Bug: F5-TTS generates speech at an unnaturally high speed

FrnklyN commented 1 week ago

When using the F5-TTS engine in Audiobook Maker to convert text to speech, the generated audio plays at an unnaturally high speed, making it difficult to understand. This issue occurs regardless of the text length or settings used, including whether or not the “Use Duration Prediction Model” option is enabled.

Steps to Reproduce:

Open Audiobook Maker and set F5-TTS as the engine.
Input any text into the text field.
Toggle the “Use Duration Prediction Model” option (both enabled and disabled).
Generate speech using the default settings.
Play back the generated audio.

Expected Behavior: The speech should play back at a natural speed, comparable to other TTS engines.

Observed Behavior: The generated audio plays back at an excessively high speed in all cases, significantly affecting clarity and usability.

Environment: • Audiobook Maker version: v3.1 • Operating System: Windows 11 • GPU: NVIDIA RTX 4090 • CUDA version: 12.1

Additional Context: • I tested this issue both with and without the “Use Duration Prediction Model” option enabled, but the problem persists in both cases. • I am using the standard F5-TTS configuration as described in the installation guide. • The standalone F5-TTS repository works as expected without any speed issues.

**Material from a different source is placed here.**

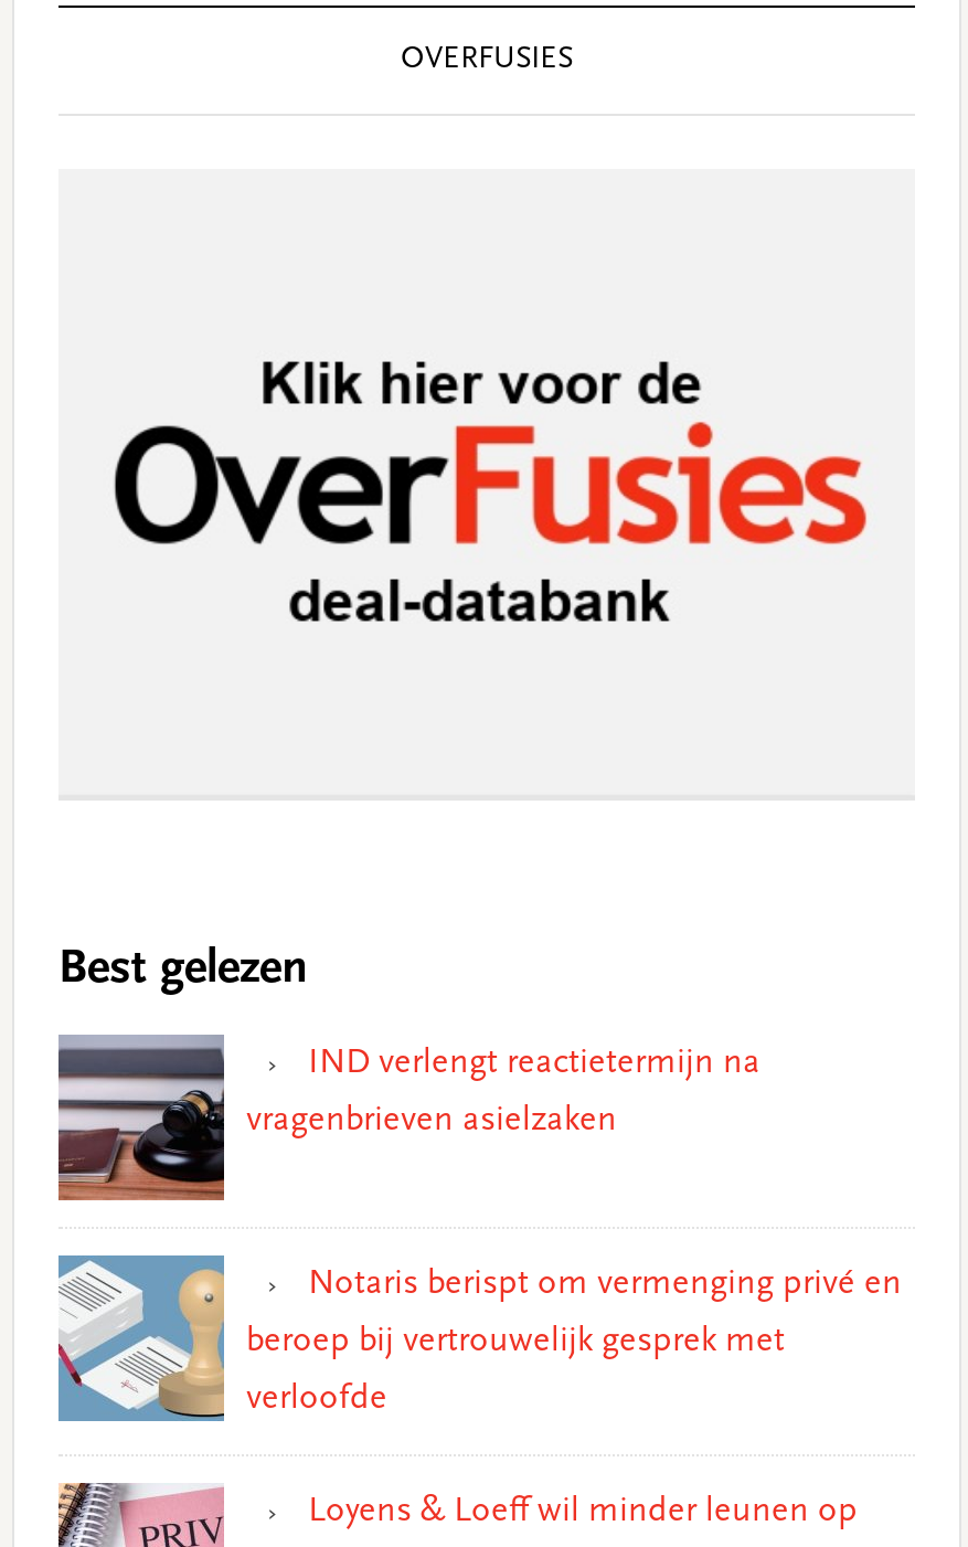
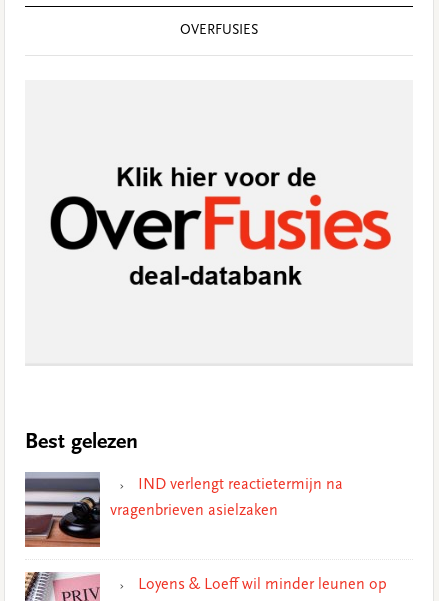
[56,1253,902,1428] [image] | Notaris berispt om vermenging privé en | beroep bij vertrouwelijk gesprek met | verloofde -> none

If you need further information or testing, feel free to let me know!

pointave commented 5 days ago

I believe your WAV files are too long, as I encountered similar issues with 30-second tracks. I suggest reducing their duration to 14 seconds, as even at 15 seconds, additional text was being inserted. I figured this out when using the gradio F5TTS , adding a 30-second transcript would yield similar results in fast speech. So get back to work splitting and re-whispering and see if this fixes it for yourself.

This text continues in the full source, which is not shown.